Task statement: Look below for the line containing "html: <div> <span>文件(F)</span>" and the line containing "margin-left: 32px ->", then set down both and every line between them exactly, without pictures.

Source records:
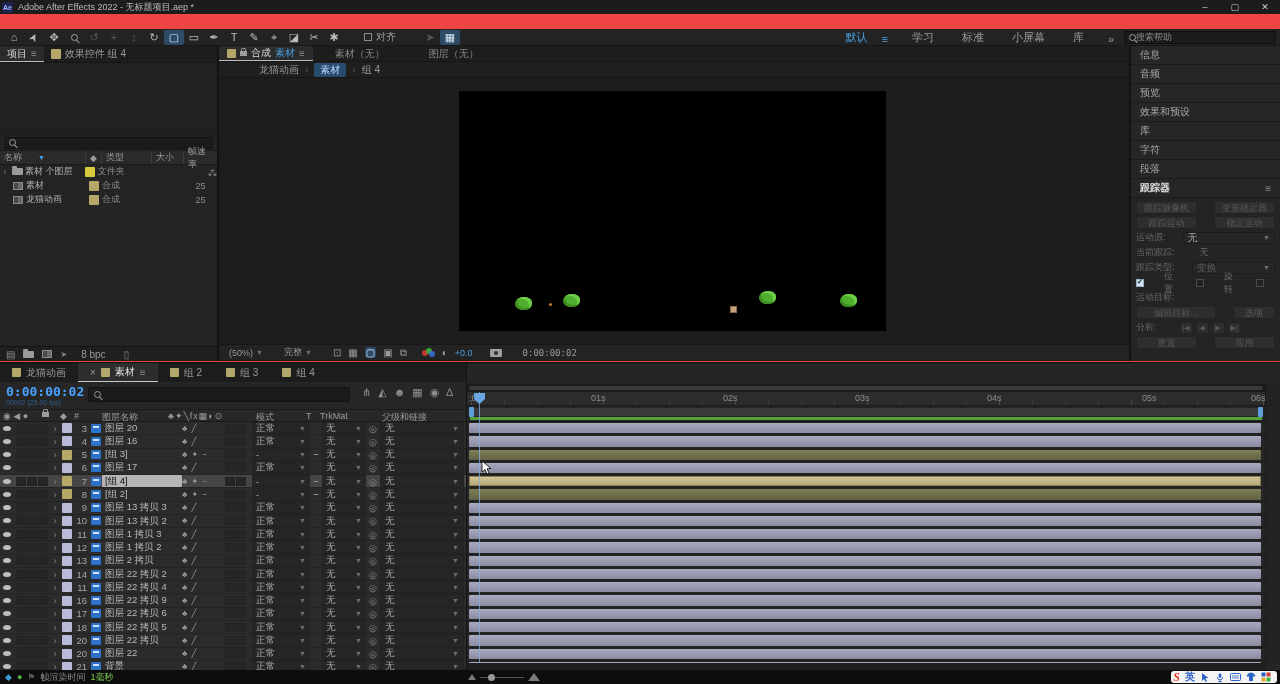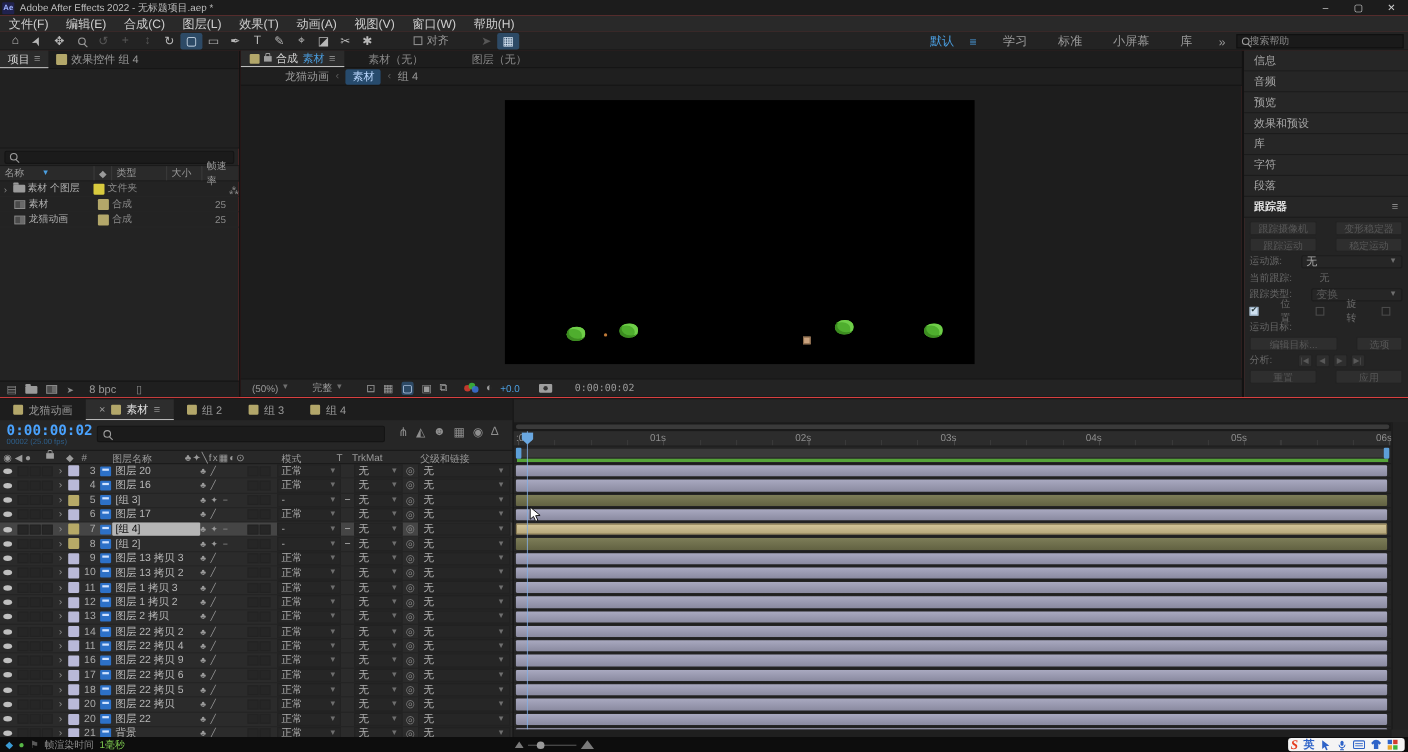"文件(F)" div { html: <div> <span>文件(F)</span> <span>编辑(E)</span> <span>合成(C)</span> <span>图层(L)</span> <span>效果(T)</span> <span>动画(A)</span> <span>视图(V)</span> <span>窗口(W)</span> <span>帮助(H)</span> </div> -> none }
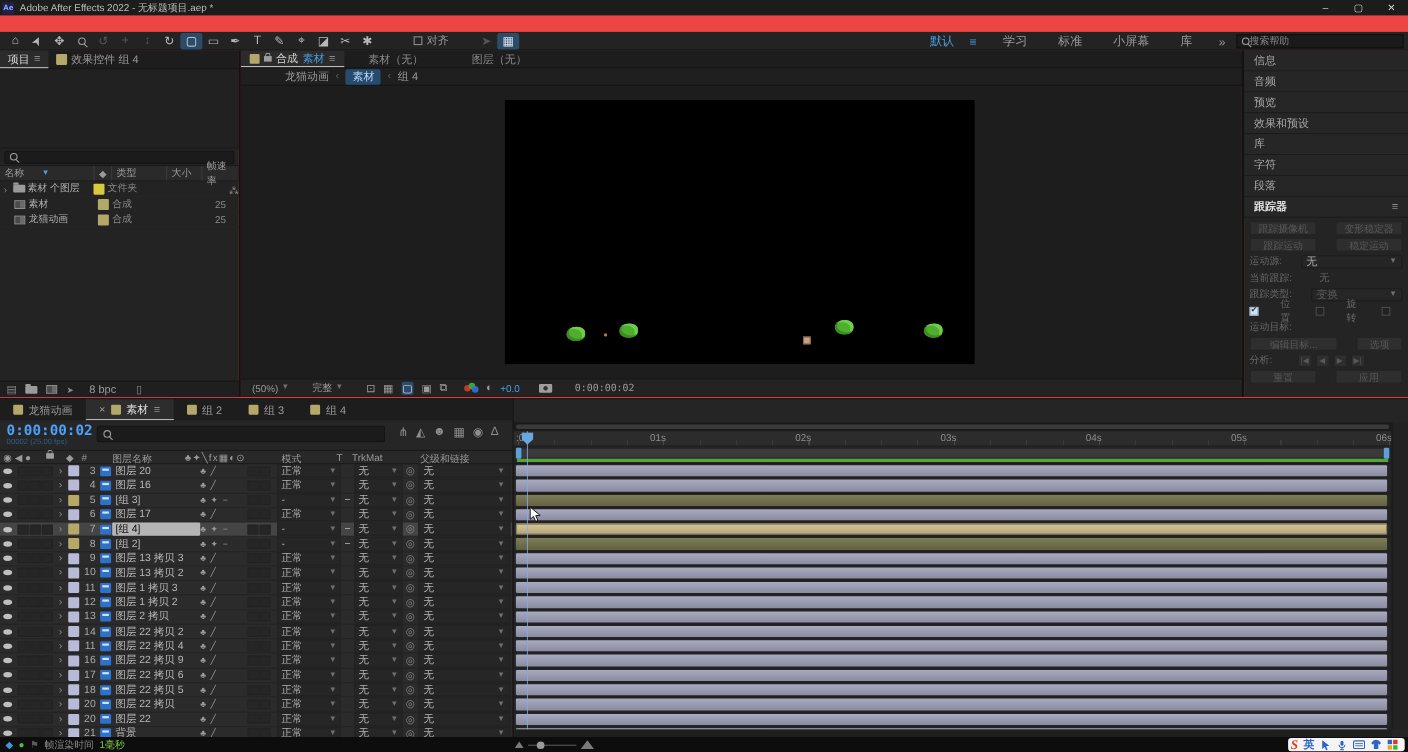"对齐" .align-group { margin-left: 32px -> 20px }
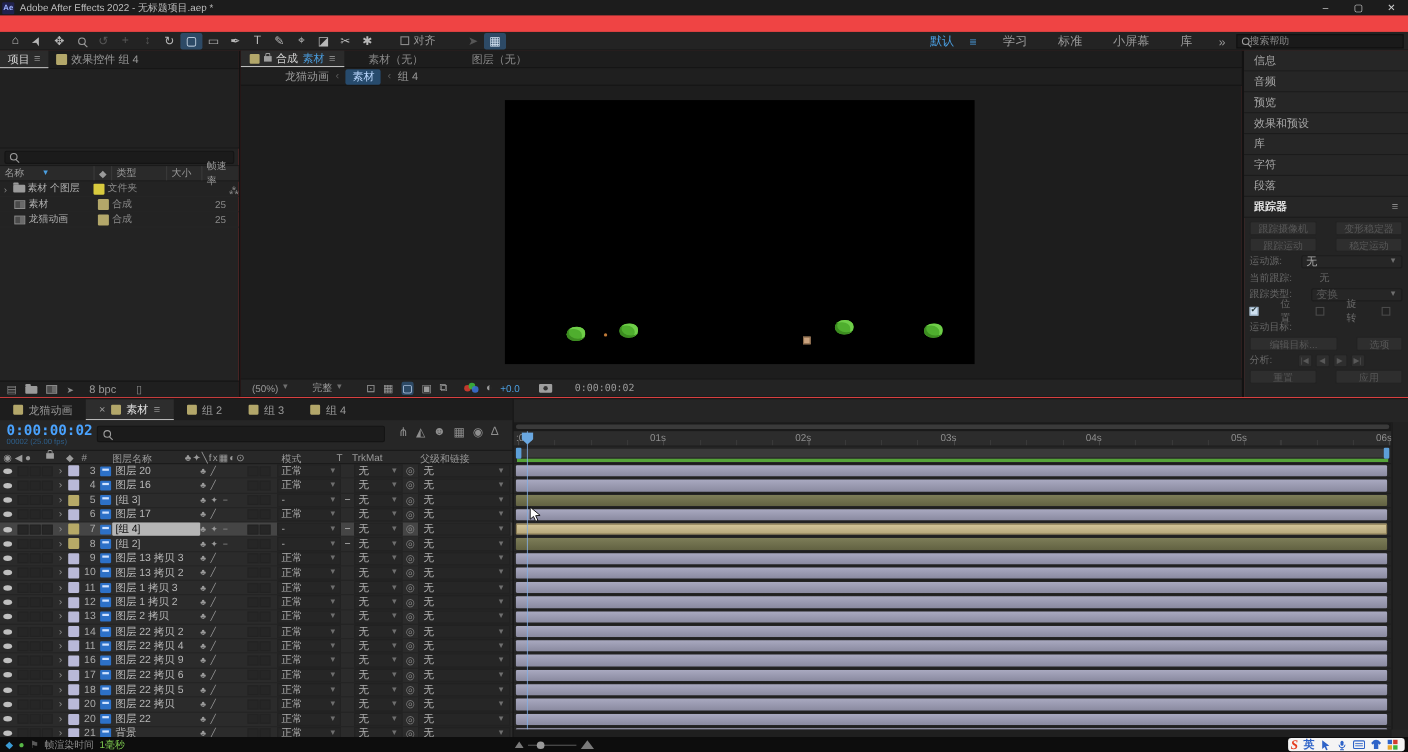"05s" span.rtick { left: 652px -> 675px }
==
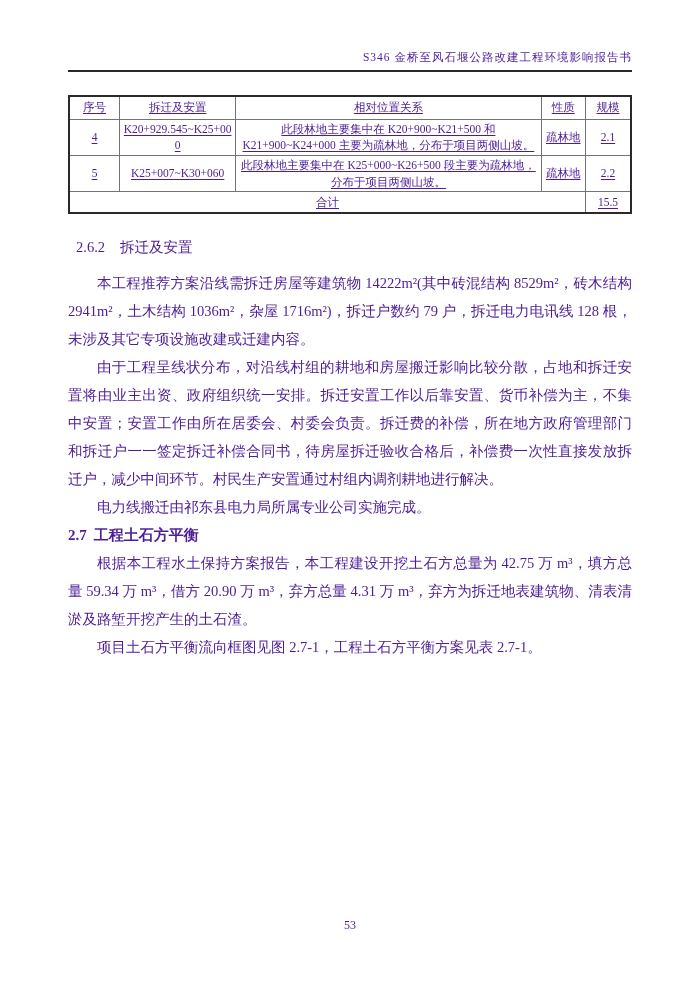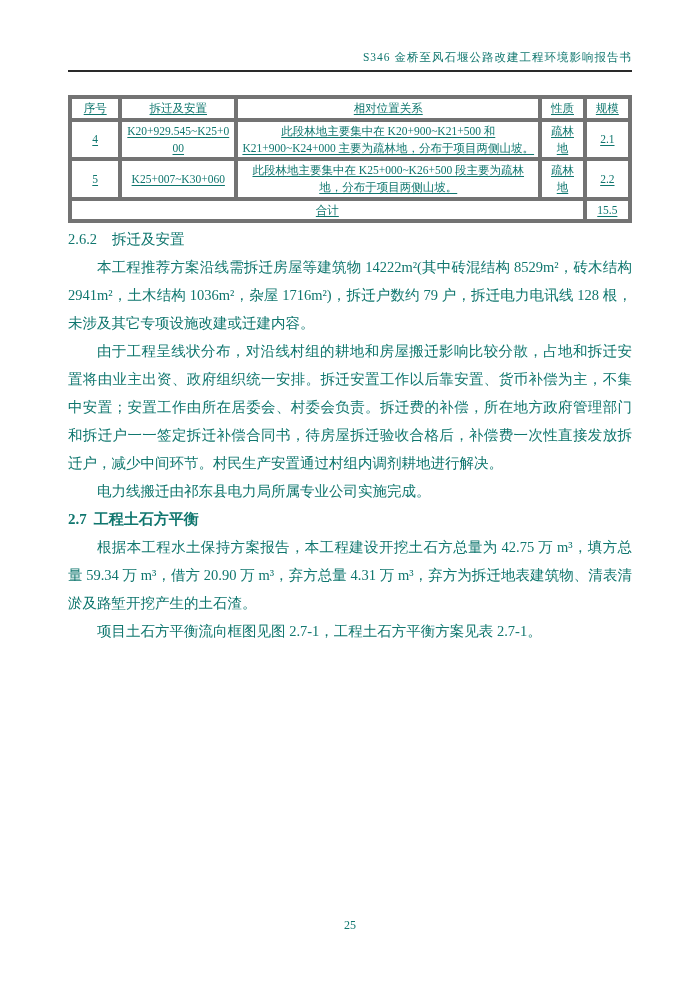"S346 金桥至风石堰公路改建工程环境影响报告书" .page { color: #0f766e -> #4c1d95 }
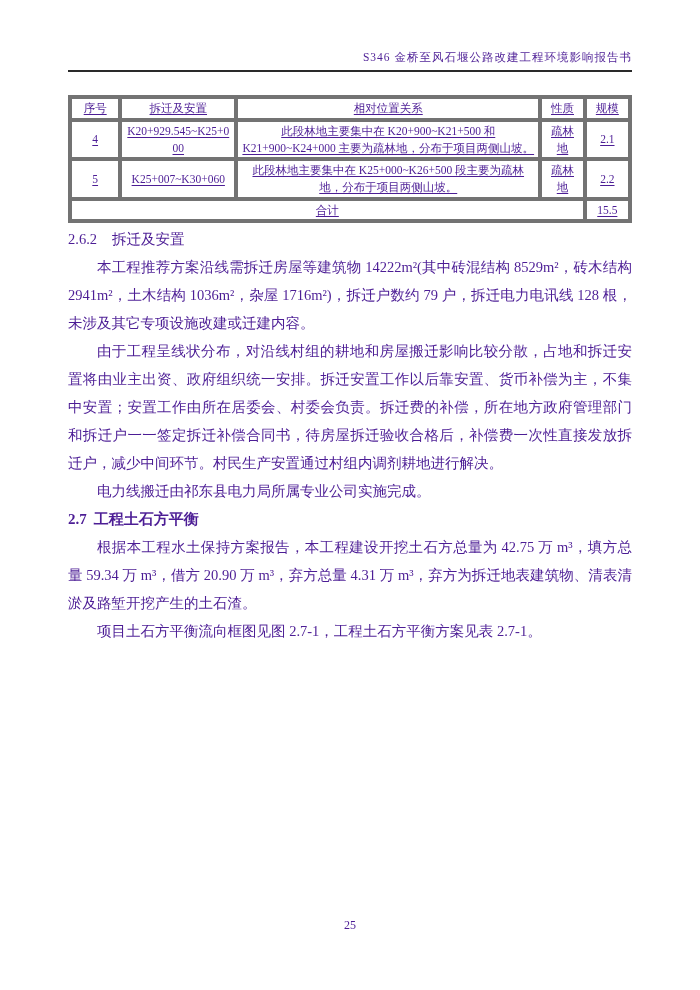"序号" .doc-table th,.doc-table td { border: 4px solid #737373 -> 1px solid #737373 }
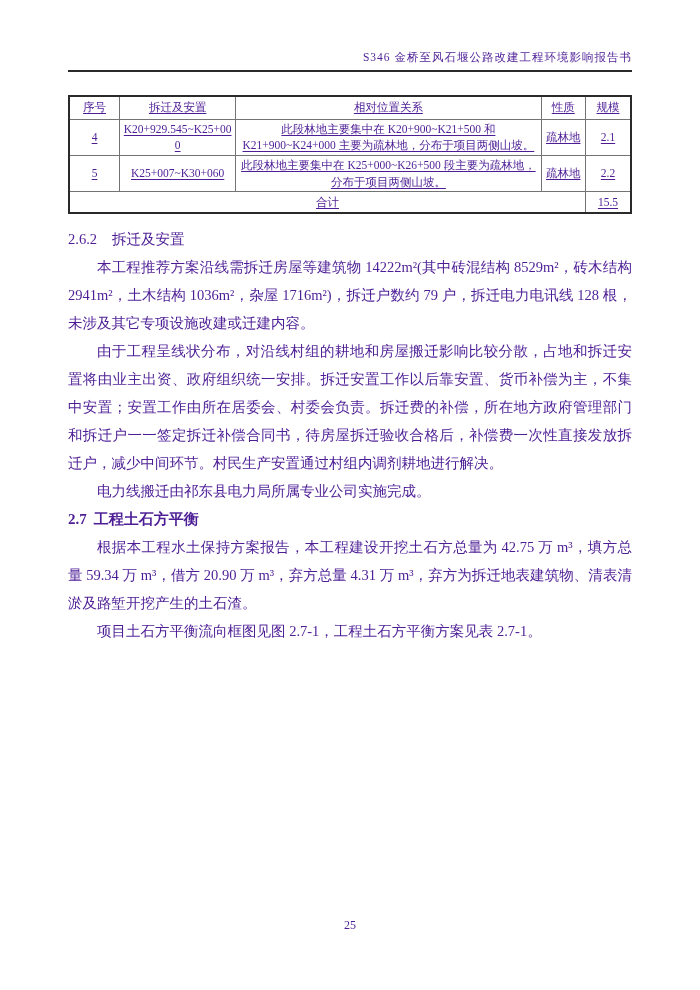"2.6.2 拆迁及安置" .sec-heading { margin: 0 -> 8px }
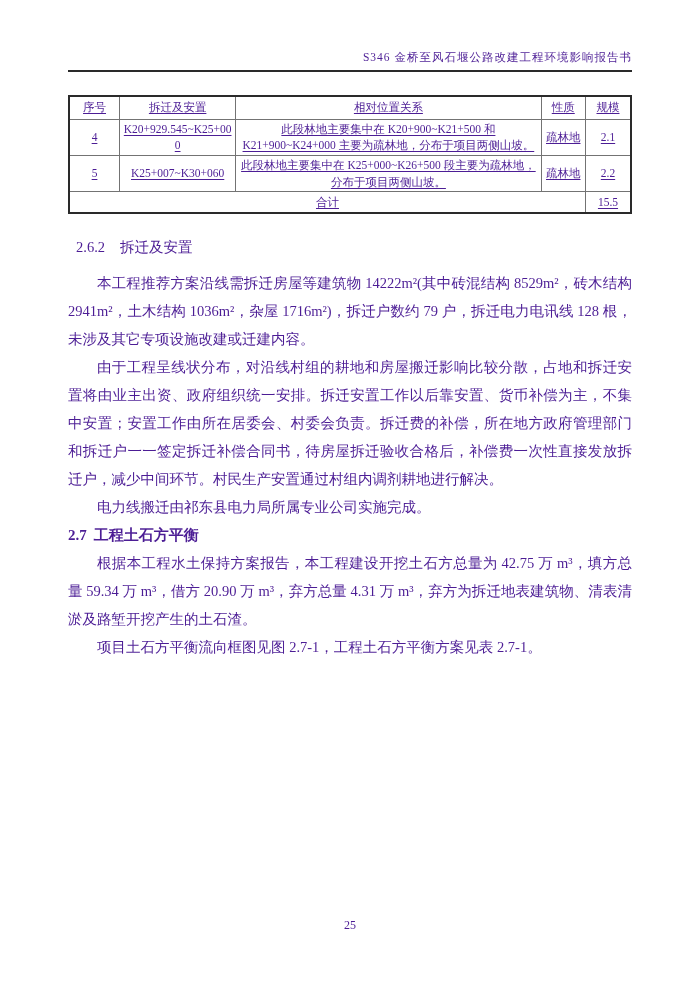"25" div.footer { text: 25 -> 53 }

Final answer:
"文件(F)" div { html: <div> <span>文件(F)</span> <span>编辑(E)</span> <span>合成(C)</span> <span>图层(L)</span> <span>效果(T)</span> <span>动画(A)</span> <span>视图(V)</span> <span>窗口(W)</span> <span>帮助(H)</span> </div> -> none }
"对齐" .align-group { margin-left: 32px -> 20px }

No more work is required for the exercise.